**Given information**:
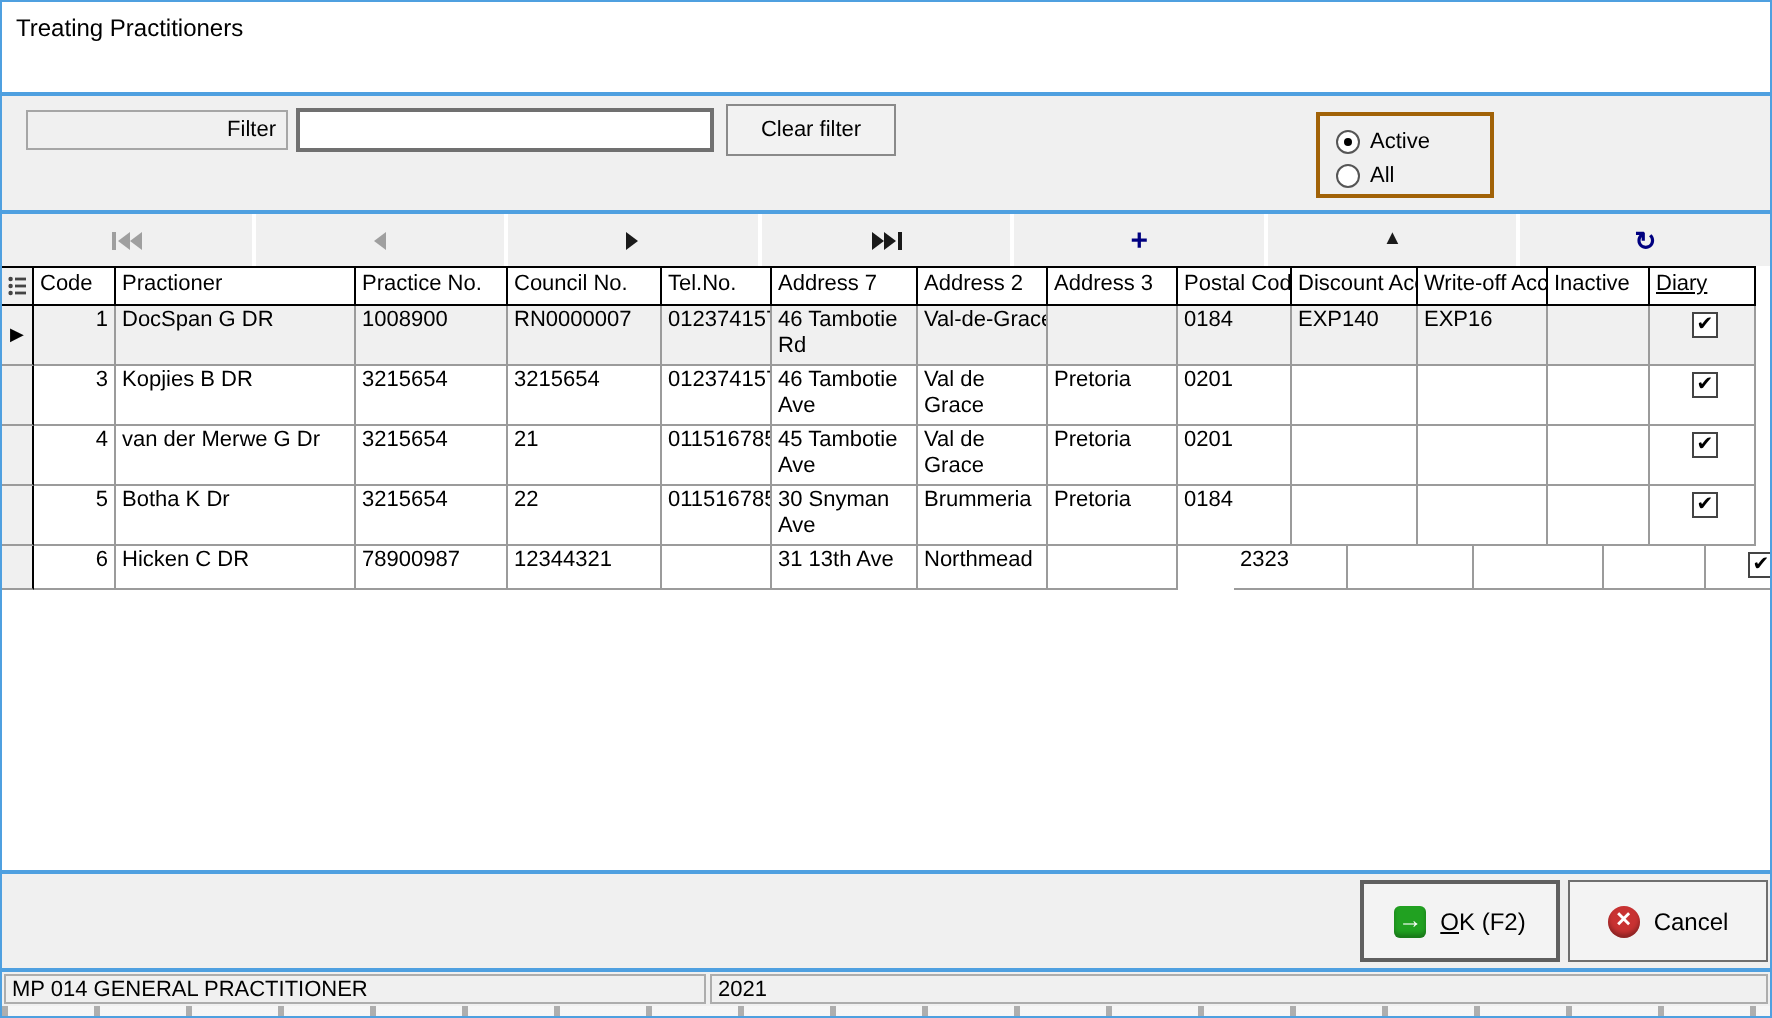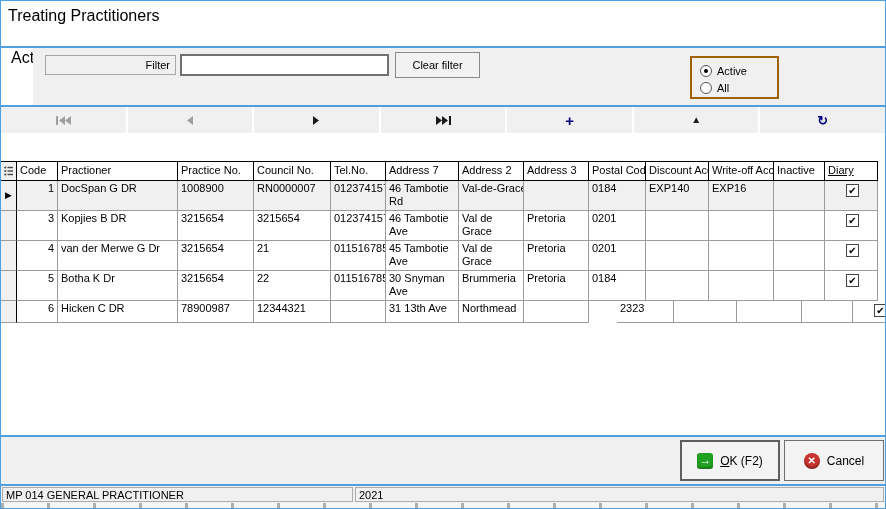--- a/index.html
+++ b/index.html
@@ -5,26 +5,26 @@
   * { margin:0; padding:0; box-sizing:border-box; }
   html,body { background:#fff; }
   body { font-family:"Liberation Sans", sans-serif; }
 
   .window{
     position:relative; width:886px; height:509px;
     border:1px solid #4fa0e0; background:#fff; overflow:hidden;
     font-size:11px; color:#000;
   }
 
-  .title-text{ position:absolute; left:7px; top:6px; font-size:16px; }
+  .title-text{ position:absolute; left:7px; top:6px; font-size:12px; }
   .menu-item{ position:absolute; left:10px; top:29px; font-size:16px; cursor:default;margin-top:19px; }
 
   .hline{ position:absolute; left:0; right:0; height:2px; background:#4fa0e0; }
 
-  .filter-panel{ position:absolute; left:0; right:0; top:47px; height:57px; background:#f0f0f0;margin-left:32px; }
+  .filter-panel{ position:absolute; left:0; right:0; top:47px; height:57px; background:#f0f0f0; }
   .filter-label-panel{
     position:absolute; left:12px; top:7px; width:131px; height:20px;
     background:#f0f0f0; border:1px solid #a6a6a6;
     text-align:right; padding:3px 5px 0 0;
   }
   .filter-input{
     position:absolute; left:147px; top:6px; width:209px; height:22px;
     border:2px solid #707070; background:#fff; font:11px "Liberation Sans",sans-serif;
     padding-left:3px; outline:none;
   }
@@ -188,21 +188,21 @@
         </span>
       </div>
       <div class="tb-btn">
         <span style="color: rgb(0, 0, 128); display: flex;">
           <span class="tb-txt" style="font-weight:bold;font-size:13px">↻</span>
         </span>
       </div>
     </div>
 
   <div class="grid-area">
-      <div class="g-row g-head" style="height: 20px; margin-top: 28px;">
+      <div class="g-row g-head" style="height: 20px;">
         <div class="g-ind">
           <svg width="9" height="10" viewBox="0 0 9 10">
             <g fill="#444">
               <circle cx="1.3" cy="1.5" r="1.1"></circle>
               <rect x="3.5" y="0.8" width="5.5" height="1.4"></rect>
               <circle cx="1.3" cy="5" r="1.1"></circle>
               <rect x="3.5" y="4.3" width="5.5" height="1.4"></rect>
               <circle cx="1.3" cy="8.5" r="1.1"></circle>
               <rect x="3.5" y="7.8" width="5.5" height="1.4"></rect>
             </g>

**What is expected**:
Only the lines from the one holding "border:2px solid #707070;" through the end of the listing should be given again, exactly and with both ends included.

**Exercise answer**:
     border:2px solid #707070; background:#fff; font:11px "Liberation Sans",sans-serif;
     padding-left:3px; outline:none;
   }
@@ -188,21 +188,21 @@
         </span>
       </div>
       <div class="tb-btn">
         <span style="color: rgb(0, 0, 128); display: flex;">
           <span class="tb-txt" style="font-weight:bold;font-size:13px">↻</span>
         </span>
       </div>
     </div>
 
   <div class="grid-area">
-      <div class="g-row g-head" style="height: 20px; margin-top: 28px;">
+      <div class="g-row g-head" style="height: 20px;">
         <div class="g-ind">
           <svg width="9" height="10" viewBox="0 0 9 10">
             <g fill="#444">
               <circle cx="1.3" cy="1.5" r="1.1"></circle>
               <rect x="3.5" y="0.8" width="5.5" height="1.4"></rect>
               <circle cx="1.3" cy="5" r="1.1"></circle>
               <rect x="3.5" y="4.3" width="5.5" height="1.4"></rect>
               <circle cx="1.3" cy="8.5" r="1.1"></circle>
               <rect x="3.5" y="7.8" width="5.5" height="1.4"></rect>
             </g>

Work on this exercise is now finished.